How is that scientifically significant? I could do a larger
study just by using kids I know. And they removed any child from the
study that had GI issues. Wait, what? That is precisely the
issue. And the test lasted a whopping 4 weeks. It takes 3 months to
1 year for Gluten to clear from the body so 4 weeks? Really?
That study single-handedly undermined innumerable kids with autism across
the country. Many parents will now opt to not even try, and that’s super
discouraging since most biomed doctors put the percentage of kids that improve
after giving up gluten at around 60%. I’m not saying GF works for all
kids. It doesn’t. But if you have a child with autism, you sure as
hell have to give it a go. 60% is hard to ignore.
That said, I wasn’t looking forward to
making the change. Dietary changes are formidable on neuro-typical kids,
let alone kids with autism. I remember the dread I felt when Emma was
going GF. The ‘This Is Going To Be Hell’ mindset.

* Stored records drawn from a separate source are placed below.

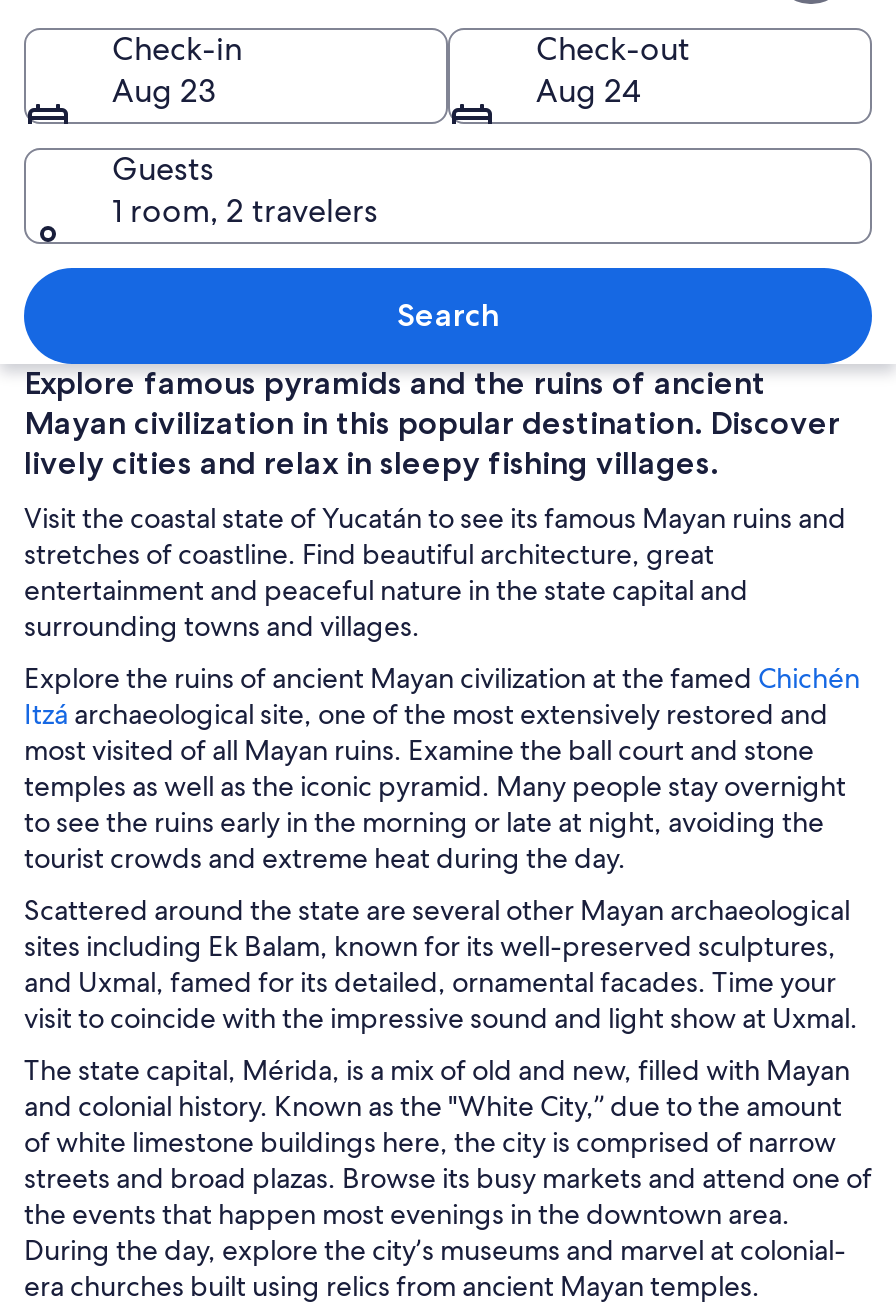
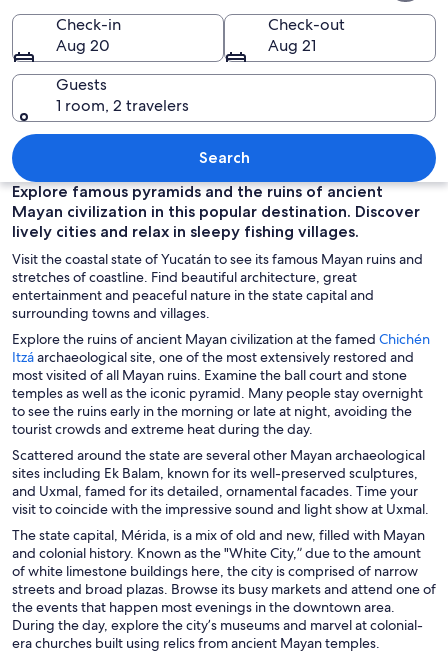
- Aug 23
+ Aug 20

- Aug 24
+ Aug 21
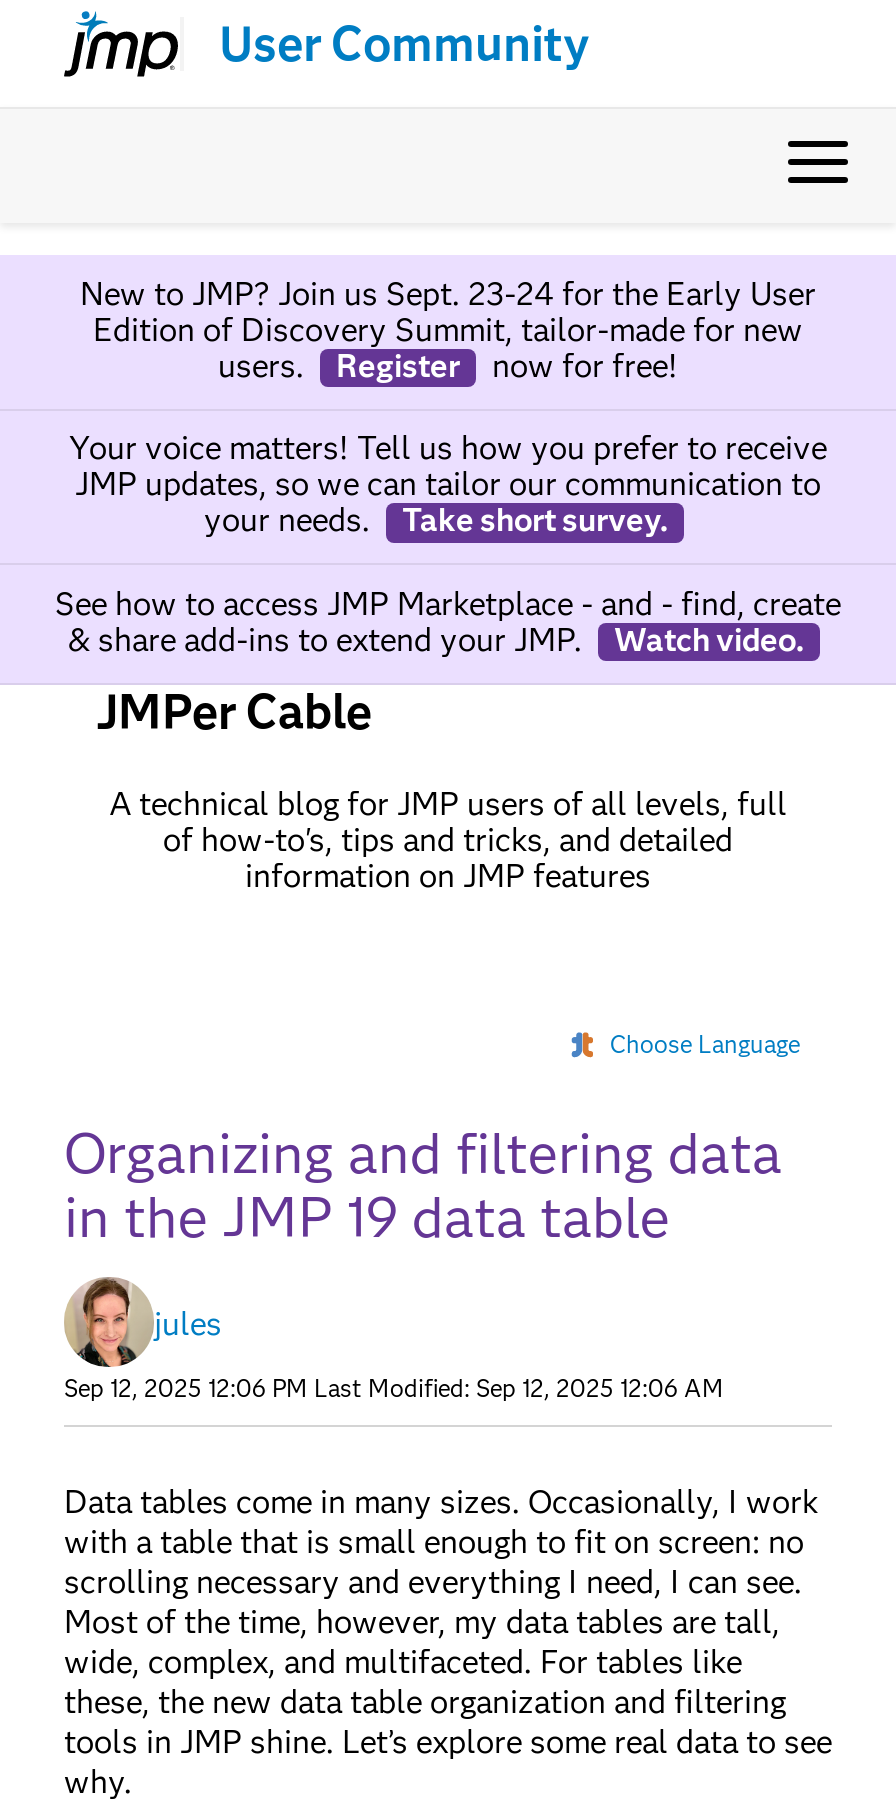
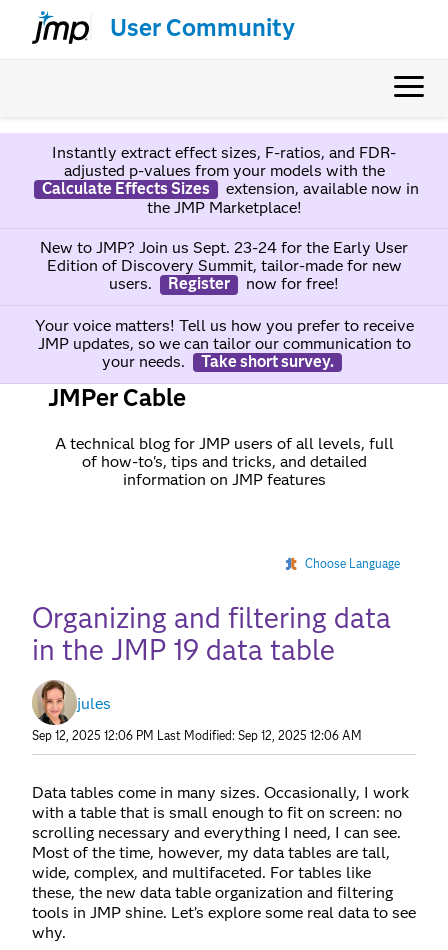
+ Instantly extract effect sizes, F-ratios, and FDR-
+ adjusted p-values from your models with the
+ Calculate Effects Sizes
+ extension, available now in
+ the JMP Marketplace!

moved down: New to JMP? Join us Sept. 23-24 for the Early User | Edition of Discovery Summit, tailor-made for new | users. | ... | your needs. | Take short survey.

- See how to access JMP Marketplace - and - find, create
- & share add-ins to extend your JMP.
- Watch video.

Surprisingly, for Emma, it wasn’t. It took a little trial and error to
weed out the lousy products and find acceptable replacements, but after only a
couple of weeks, we had the shopping list down. And Emma herself could
feel the difference in just a few days so for her, that was enough to rid
herself of gluten forever. But with Coleman, I knew it was a different
ballgame entirely. With him, that ‘This is Going to Be Hell’
mindset was spot on.
Given Coleman’s history with the
feeding tube and all the work it took to get him to eat orally, I was nervous
about making changes and purposely went slowly. Coleman is self-limiting
in terms of foods, and foods even that we used to have, we no longer
have. He refuses to eat them or gags when you try to offer them.
It’s a frustrating reality, and is very common among kids with autism.
Coleman currently has four primary meals: Waffles, Chicken Parm (with
grilled chicken), Chicken Broccoli and Ziti (in alfredo sauce), and Mac n’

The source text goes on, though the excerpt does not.